On an uplifting note, members of the Royal City Ukulele Ensemble are gifting classrooms with music by providing free ukuleles and educational resources.
“I’m really hoping it can ignite some excitement about being back together again in person after all of this pandemic," said Cynthia Kinnunen, director of the RCUE about helping students engage with music.
Starting the initiative three years ago, Kinnunen said it aims to get ukuleles into the hands of students who are making music. When it comes to arts education, she mentions funding for the arts, like music, get cut frequently.
“Music is not always seen as a priority, and it’s unfortunate, because arts and creativity are a really big piece of development in young people. It’s a skill that’s going to be valued no matter what field a student takes in life," said Kinnunen.

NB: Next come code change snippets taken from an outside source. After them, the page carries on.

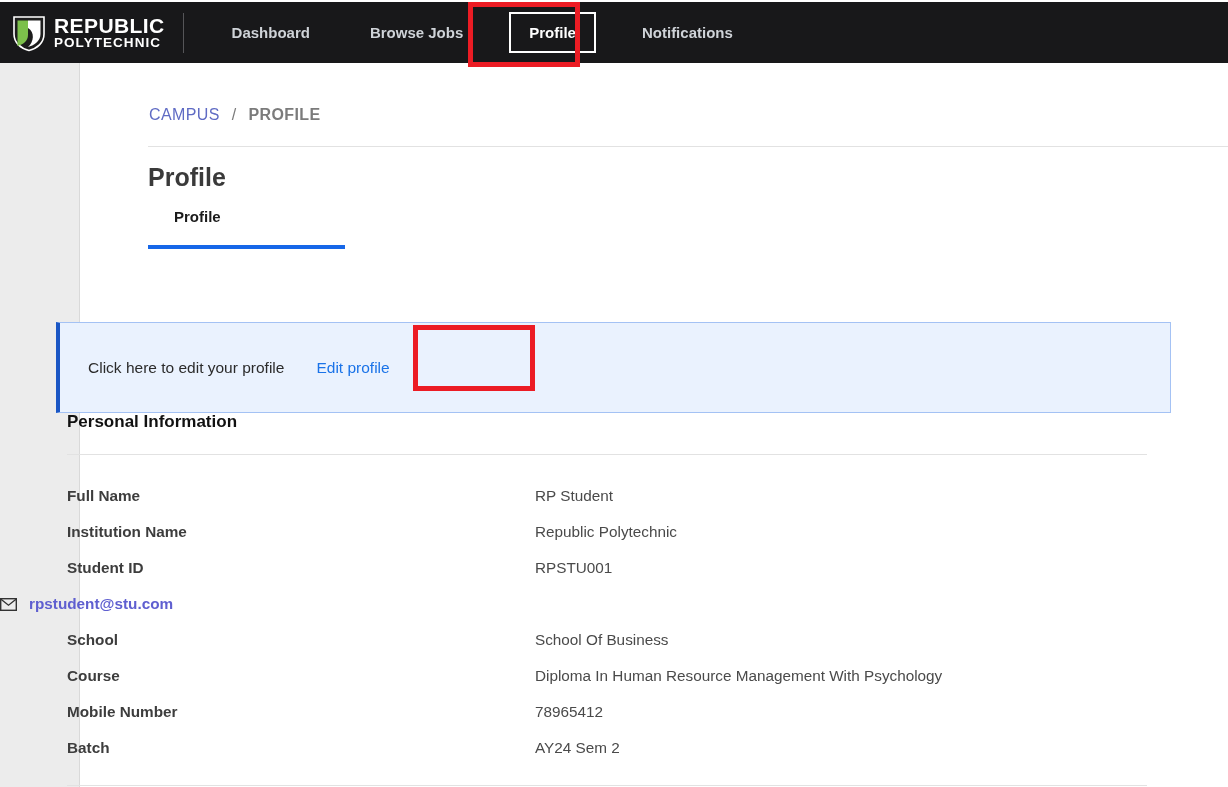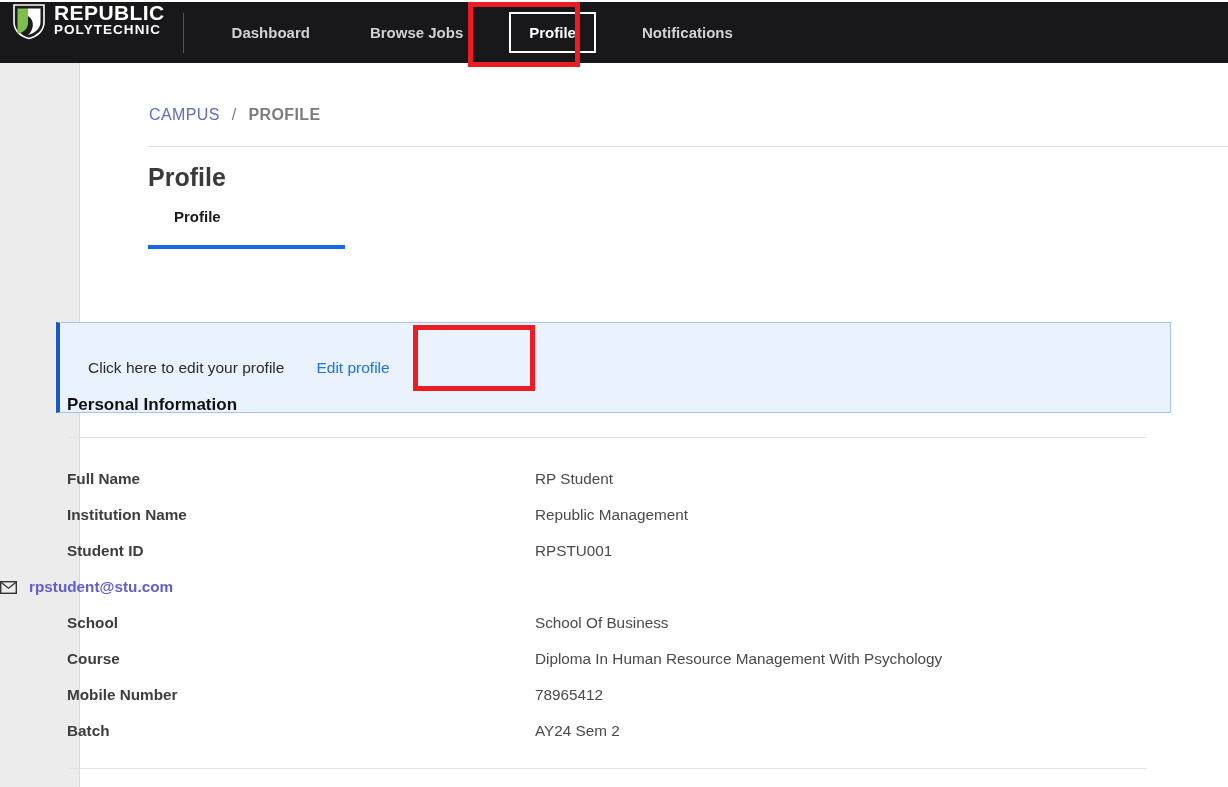--- a/index.html
+++ b/index.html
@@ -30,7 +30,7 @@
   }
   .brand {
     display: flex;
-    align-items: flex-start;
+    align-items: center;
     margin-left: 12px;
     height: 100%;
   }

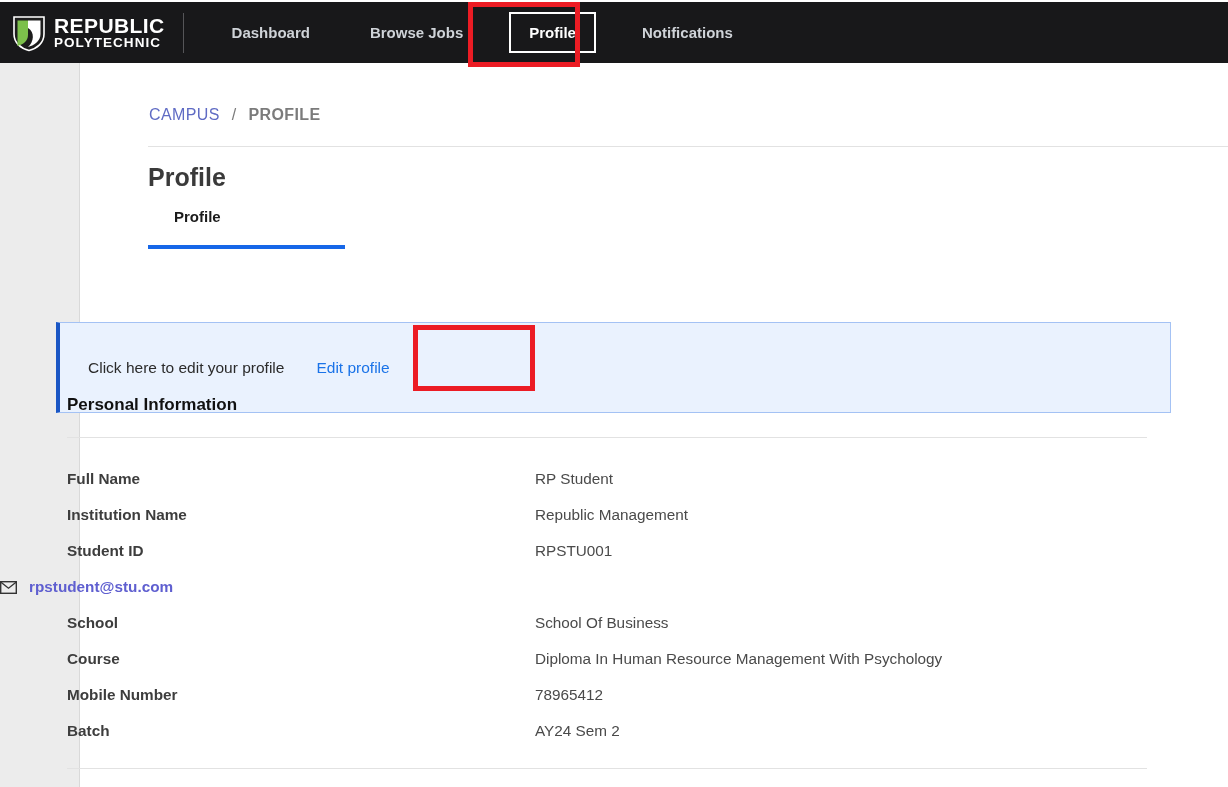--- a/index.html
+++ b/index.html
@@ -158,7 +158,7 @@
   
   .section {
     position: absolute;
-    top: 395px; left: 0;
+    top: 412px; left: 0;
     width: 1147px;
   }
   .section-title {

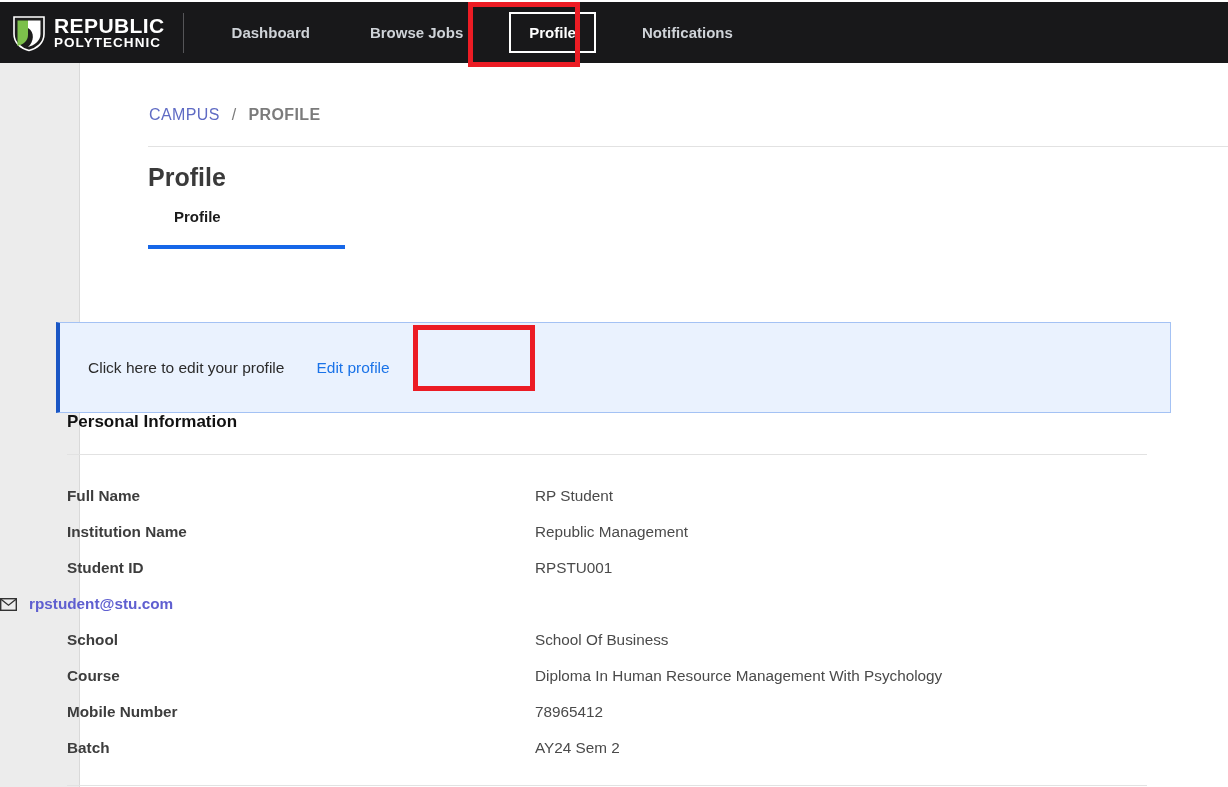--- a/index.html
+++ b/index.html
@@ -287,7 +287,7 @@
       <div class="info-row">
         <div class="info-label">Institution Name</div>
         <div class="info-value">
-          <span>Republic Management</span>
+          <span>Republic Polytechnic</span>
         </div>
       </div>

She adds it took a little longer to raise the funds for the event due to the pandemic. This year, RCUE selected Primrose Elementary School from the Upper Grand District School Board. The school will receive 30 new ukuleles and educational resources to help run music programs at the school.
“We’ve heard from the teacher team and their administration that everyone is really pumped,” said Kinnunen. “It’s the second time that we have been able to do this, and it’s a really nice piece of our community connection and the ensemble."
“Primrose is a rural school, all of the students are bused, from what we understood from the application, they definitely had a need. They did not have a robust music program happening," said Kinnunen.
With ukuleles being a good instrument for students to engage with in masks and social distancing, Kinnunen hopes the instruments can also help students to build social and communication skills.
"I’m really looking forward to delivering the ukuleles."
Along with handing out ukuleles, Kinnunen mentions the ensemble would have come out to the school to give a performance. Due to the pandemic, she said they opted to record a cover of David Bowie's song, Space Oddity. The video can be seen below:
“We wanted to choose a song that we thought would be great for any age, and so we were mindful of lyrics and message, but also, we knew this song would be a lot of fun, because some people in the ensemble really enjoyed dressing up and having a little extra fun with it," said Kinnunen.
“Apparently, the school really enjoyed it, and so my hope, and the hope of the group, is that anybody watching it would feel happy, have some fun and maybe feel inspired to sing along or pick up an instrument.”